#### Exercise description:
After finding the line with "Instruction-bundles are inserted" in the data below, set down exactly each line through the one with "to the renamer.", inclusive, and stop there.

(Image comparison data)
┄┄┄┄┄┄┄┄┄┄┄┄┄┄┄┄┄┄┄┄

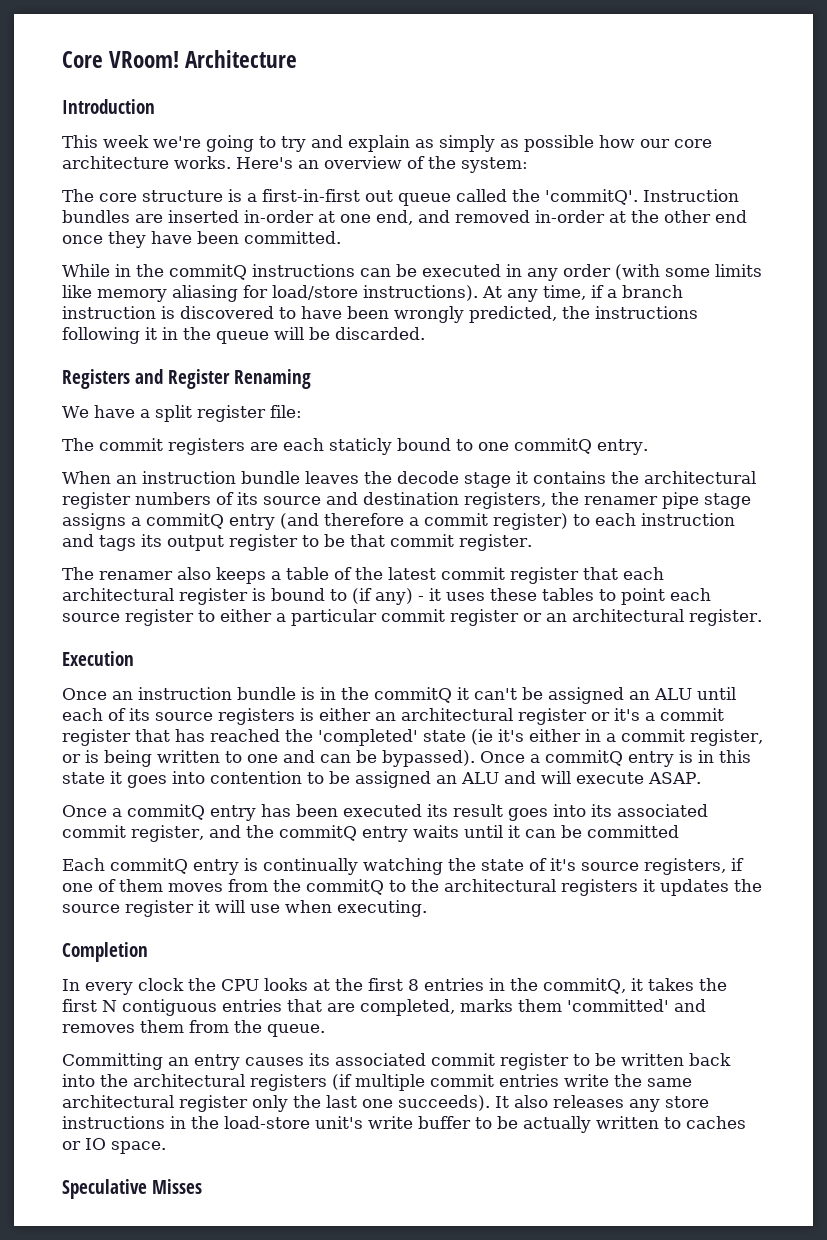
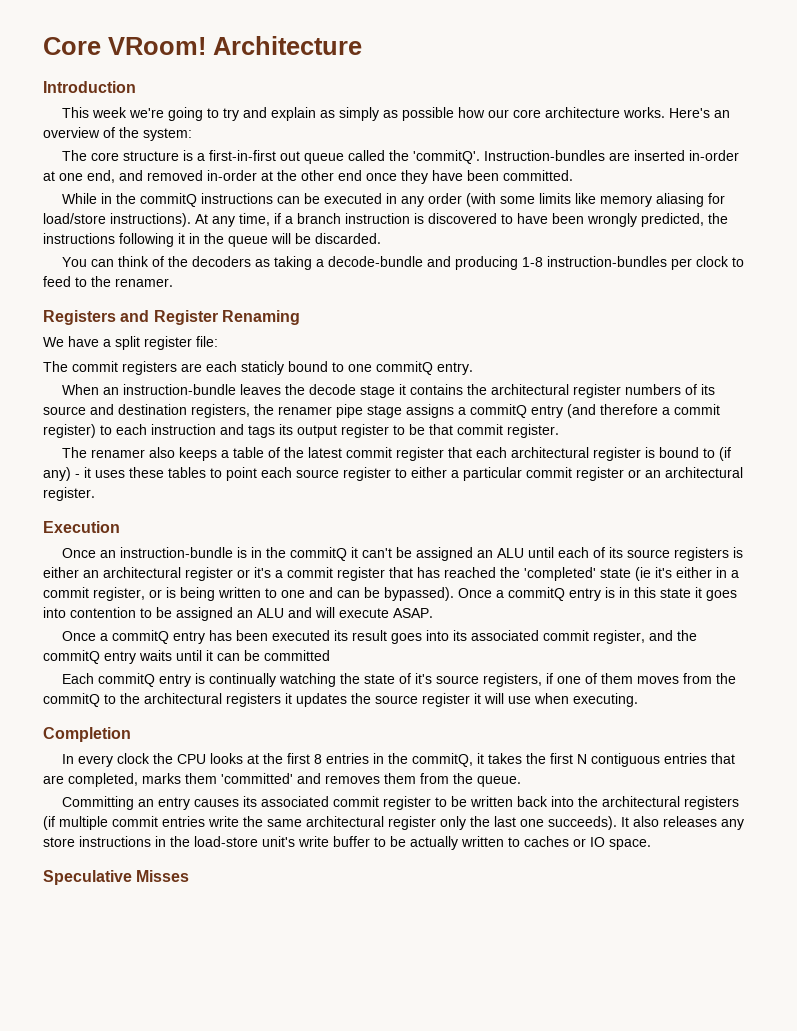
- Instruction bundles are inserted in-order at one end, and removed in-order at the other end once they have been committed.
+ Instruction-bundles are inserted in-order at one end, and removed in-order at the other end once they have been committed.
+ You can think of the decoders as taking a decode-bundle and producing 1-8 instruction-bundles per clock to feed to the renamer.
- When an instruction bundle leaves the decode stage it contains the architectural register numbers of its source and destination registers, the renamer pipe stage assigns a commitQ entry (and therefore a commit register) to each instruction and tags its output register to be that commit register.
+ When an instruction-bundle leaves the decode stage it contains the architectural register numbers of its source and destination registers, the renamer pipe stage assigns a commitQ entry (and therefore a commit register) to each instruction and tags its output register to be that commit register.
- Once an instruction bundle is in the commitQ it can't be assigned an ALU until each of its source registers is either an architectural register or it's a commit register that has reached the 'completed' state (ie it's either in a commit register, or is being written to one and can be bypassed).
+ Once an instruction-bundle is in the commitQ it can't be assigned an ALU until each of its source registers is either an architectural register or it's a commit register that has reached the 'completed' state (ie it's either in a commit register, or is being written to one and can be bypassed).

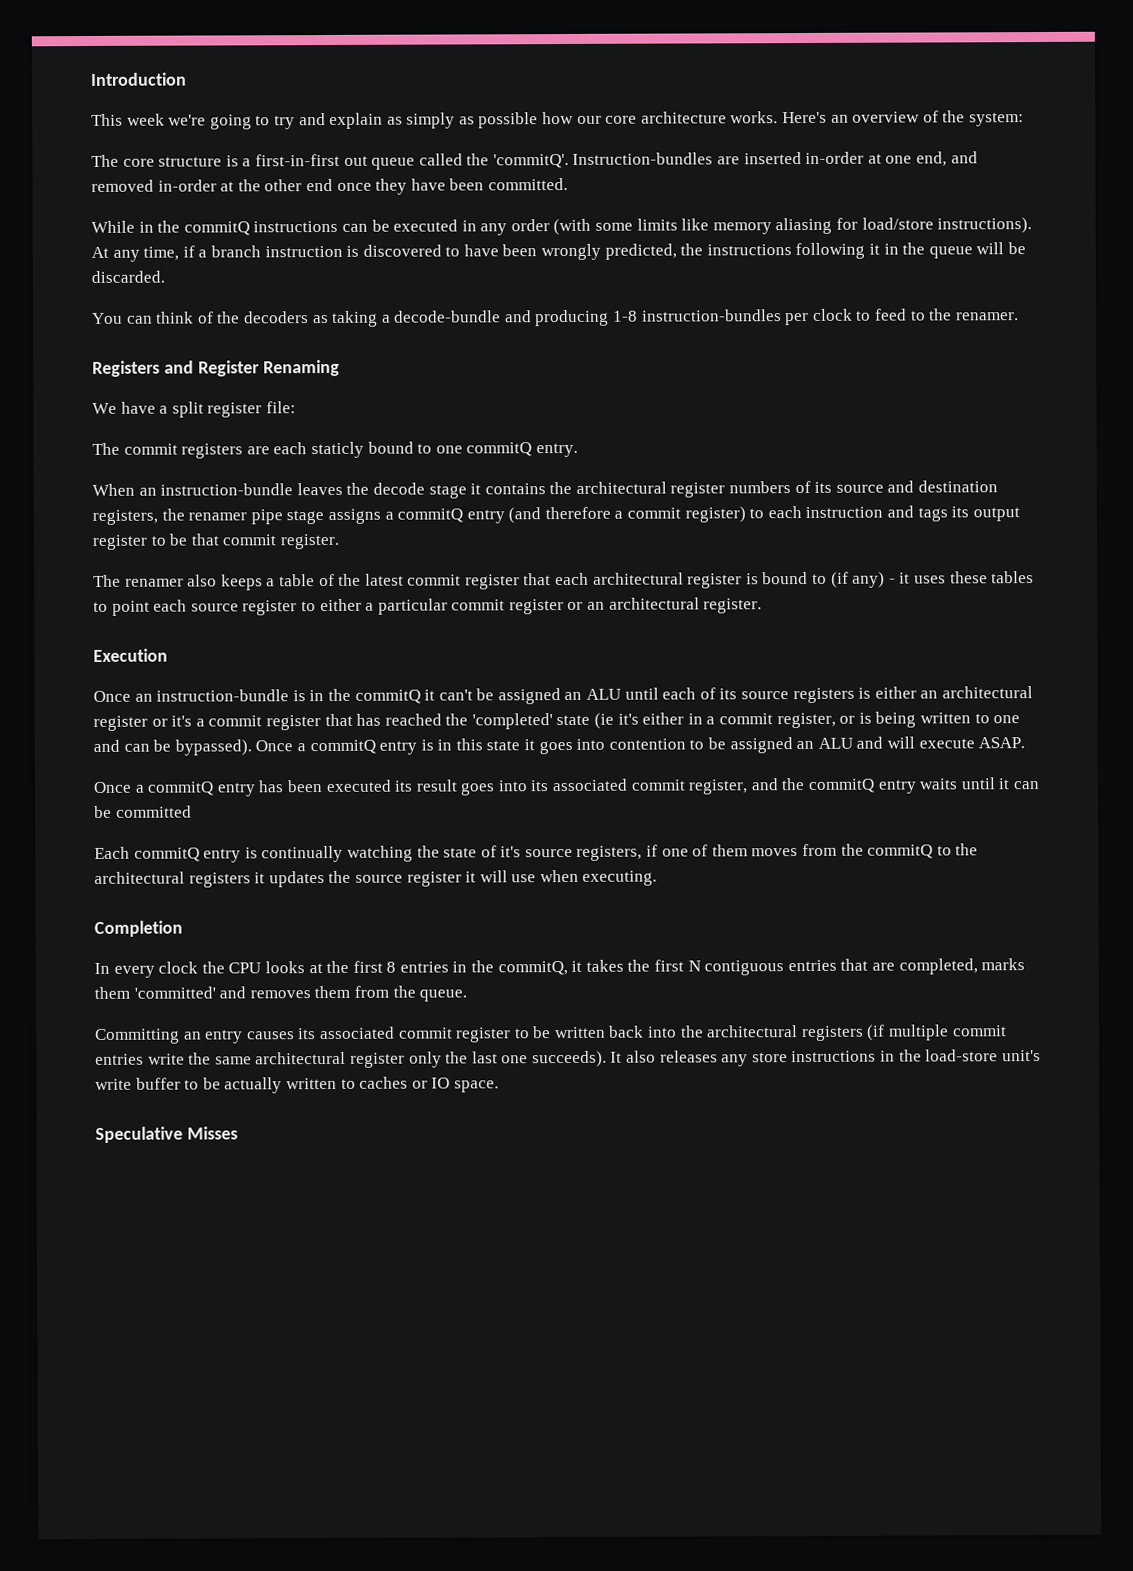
- Core VRoom! Architecture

┄┄┄┄┄┄┄┄┄┄┄┄┄┄┄┄┄┄┄┄

#### Response below:
+ Instruction-bundles are inserted in-order at one end, and removed in-order at the other end once they have been committed.
+ You can think of the decoders as taking a decode-bundle and producing 1-8 instruction-bundles per clock to feed to the renamer.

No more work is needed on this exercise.